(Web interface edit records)
--*--

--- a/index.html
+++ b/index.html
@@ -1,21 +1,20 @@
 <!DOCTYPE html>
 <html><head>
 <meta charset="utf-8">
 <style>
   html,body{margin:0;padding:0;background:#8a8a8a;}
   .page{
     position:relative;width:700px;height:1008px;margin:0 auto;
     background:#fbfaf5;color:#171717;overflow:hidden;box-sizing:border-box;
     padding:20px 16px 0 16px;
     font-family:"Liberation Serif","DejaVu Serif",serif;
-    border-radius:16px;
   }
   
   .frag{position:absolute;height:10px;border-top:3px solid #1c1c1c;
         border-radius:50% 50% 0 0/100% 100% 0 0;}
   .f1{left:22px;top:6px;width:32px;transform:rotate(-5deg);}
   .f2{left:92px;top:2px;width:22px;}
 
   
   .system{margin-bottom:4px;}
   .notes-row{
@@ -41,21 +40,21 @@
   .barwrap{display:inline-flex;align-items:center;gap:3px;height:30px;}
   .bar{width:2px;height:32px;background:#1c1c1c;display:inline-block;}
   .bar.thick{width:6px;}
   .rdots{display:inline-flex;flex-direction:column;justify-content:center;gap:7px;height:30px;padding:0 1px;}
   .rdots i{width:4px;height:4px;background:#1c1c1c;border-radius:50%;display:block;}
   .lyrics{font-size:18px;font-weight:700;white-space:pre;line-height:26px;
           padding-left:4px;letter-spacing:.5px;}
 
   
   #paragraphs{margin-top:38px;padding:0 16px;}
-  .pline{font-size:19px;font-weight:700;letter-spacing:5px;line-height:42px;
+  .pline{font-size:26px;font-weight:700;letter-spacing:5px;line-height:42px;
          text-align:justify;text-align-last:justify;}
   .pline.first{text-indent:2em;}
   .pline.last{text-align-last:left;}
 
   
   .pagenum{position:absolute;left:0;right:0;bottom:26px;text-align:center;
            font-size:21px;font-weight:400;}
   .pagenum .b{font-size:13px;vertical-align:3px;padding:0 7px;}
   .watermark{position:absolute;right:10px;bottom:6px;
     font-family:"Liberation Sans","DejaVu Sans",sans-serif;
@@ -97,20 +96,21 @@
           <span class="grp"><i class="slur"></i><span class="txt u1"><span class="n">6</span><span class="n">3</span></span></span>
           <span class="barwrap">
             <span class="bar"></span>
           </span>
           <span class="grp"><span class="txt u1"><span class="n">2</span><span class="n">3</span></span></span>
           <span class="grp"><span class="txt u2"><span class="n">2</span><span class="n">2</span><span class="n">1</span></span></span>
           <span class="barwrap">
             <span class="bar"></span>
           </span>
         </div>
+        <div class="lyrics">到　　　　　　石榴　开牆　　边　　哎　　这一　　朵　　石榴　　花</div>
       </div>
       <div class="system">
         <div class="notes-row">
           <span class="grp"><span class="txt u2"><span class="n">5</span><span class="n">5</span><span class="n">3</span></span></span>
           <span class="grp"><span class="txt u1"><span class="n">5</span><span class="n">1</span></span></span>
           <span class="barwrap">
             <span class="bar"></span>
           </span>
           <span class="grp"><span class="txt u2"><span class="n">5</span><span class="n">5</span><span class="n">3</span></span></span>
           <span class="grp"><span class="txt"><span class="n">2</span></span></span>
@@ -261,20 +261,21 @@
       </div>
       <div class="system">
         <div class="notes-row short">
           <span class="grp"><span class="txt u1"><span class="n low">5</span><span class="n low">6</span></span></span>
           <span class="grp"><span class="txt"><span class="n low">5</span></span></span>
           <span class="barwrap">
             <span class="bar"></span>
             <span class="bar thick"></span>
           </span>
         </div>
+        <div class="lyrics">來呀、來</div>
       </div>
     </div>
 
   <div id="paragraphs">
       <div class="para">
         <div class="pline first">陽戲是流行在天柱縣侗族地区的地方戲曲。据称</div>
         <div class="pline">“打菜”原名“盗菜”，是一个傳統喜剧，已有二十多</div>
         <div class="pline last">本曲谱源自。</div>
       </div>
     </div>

--*--

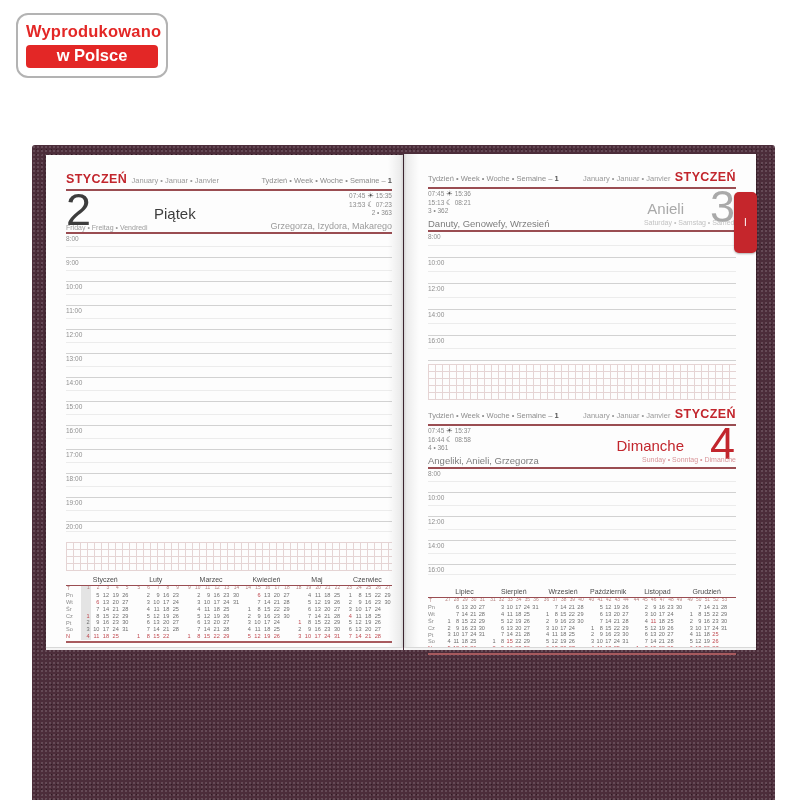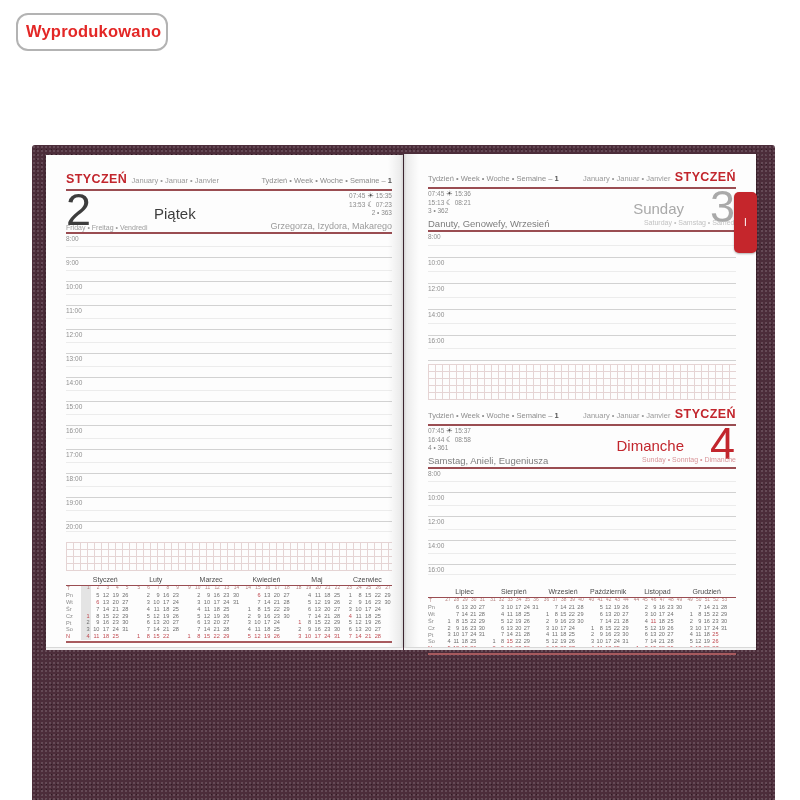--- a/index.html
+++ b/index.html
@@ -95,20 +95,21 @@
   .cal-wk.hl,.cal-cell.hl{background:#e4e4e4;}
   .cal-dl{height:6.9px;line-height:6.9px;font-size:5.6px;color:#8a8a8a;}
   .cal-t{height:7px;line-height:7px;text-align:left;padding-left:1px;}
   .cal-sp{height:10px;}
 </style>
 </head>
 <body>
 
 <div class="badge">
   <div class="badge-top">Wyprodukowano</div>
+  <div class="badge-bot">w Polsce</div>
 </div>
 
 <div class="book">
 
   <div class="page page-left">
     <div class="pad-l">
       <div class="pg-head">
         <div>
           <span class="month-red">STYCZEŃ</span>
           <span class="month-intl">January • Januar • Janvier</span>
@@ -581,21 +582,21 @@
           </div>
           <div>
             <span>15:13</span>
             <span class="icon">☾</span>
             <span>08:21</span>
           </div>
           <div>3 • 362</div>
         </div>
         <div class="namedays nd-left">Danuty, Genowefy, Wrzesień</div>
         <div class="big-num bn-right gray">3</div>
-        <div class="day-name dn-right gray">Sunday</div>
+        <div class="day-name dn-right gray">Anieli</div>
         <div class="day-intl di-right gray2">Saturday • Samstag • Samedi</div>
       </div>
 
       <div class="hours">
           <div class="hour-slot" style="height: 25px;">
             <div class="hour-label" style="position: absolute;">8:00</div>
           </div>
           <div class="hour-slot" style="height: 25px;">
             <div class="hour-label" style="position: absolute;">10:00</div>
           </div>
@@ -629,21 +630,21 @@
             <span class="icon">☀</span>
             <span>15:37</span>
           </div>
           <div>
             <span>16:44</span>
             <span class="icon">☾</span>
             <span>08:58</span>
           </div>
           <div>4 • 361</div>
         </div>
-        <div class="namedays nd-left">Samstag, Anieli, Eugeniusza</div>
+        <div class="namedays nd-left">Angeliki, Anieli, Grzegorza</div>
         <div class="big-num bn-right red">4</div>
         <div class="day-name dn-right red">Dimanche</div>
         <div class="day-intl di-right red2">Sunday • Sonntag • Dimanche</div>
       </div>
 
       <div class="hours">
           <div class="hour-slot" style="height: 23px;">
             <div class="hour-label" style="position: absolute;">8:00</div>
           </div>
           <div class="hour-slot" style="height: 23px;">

--*--

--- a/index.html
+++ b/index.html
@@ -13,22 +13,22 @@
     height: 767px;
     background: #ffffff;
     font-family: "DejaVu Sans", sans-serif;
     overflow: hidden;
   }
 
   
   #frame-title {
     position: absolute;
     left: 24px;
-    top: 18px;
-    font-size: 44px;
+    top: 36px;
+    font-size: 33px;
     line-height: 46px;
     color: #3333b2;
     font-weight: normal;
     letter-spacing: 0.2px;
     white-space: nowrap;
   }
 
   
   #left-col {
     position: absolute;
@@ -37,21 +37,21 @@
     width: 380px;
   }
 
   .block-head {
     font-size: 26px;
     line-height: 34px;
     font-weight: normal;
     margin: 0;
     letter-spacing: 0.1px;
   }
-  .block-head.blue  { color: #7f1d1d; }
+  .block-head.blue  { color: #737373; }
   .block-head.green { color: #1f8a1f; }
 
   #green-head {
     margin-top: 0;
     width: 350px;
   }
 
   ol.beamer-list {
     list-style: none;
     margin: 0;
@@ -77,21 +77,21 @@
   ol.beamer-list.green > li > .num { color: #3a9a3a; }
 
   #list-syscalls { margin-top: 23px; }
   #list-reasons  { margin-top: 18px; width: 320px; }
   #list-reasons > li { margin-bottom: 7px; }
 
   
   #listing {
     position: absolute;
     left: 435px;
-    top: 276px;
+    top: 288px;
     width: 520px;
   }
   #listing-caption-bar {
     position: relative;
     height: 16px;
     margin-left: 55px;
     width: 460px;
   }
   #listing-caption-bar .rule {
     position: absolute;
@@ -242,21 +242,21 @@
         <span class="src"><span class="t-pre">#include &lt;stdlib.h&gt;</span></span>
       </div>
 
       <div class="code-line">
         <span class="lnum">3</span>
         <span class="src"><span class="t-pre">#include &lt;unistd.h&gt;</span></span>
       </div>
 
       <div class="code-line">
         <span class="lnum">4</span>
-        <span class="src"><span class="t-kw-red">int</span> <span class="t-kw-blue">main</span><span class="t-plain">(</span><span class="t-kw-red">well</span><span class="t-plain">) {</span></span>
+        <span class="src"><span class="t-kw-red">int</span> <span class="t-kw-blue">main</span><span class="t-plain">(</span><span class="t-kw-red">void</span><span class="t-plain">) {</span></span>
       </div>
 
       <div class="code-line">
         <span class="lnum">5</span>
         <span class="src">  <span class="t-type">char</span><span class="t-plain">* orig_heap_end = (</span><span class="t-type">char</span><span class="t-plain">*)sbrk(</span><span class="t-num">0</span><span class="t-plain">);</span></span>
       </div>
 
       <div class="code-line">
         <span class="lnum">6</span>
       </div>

--*--

WHAT YOU SHOULD DO = Say how many lines in the records hold the string "size", and say nothing else.

ANSWER TO THIS TASK = 9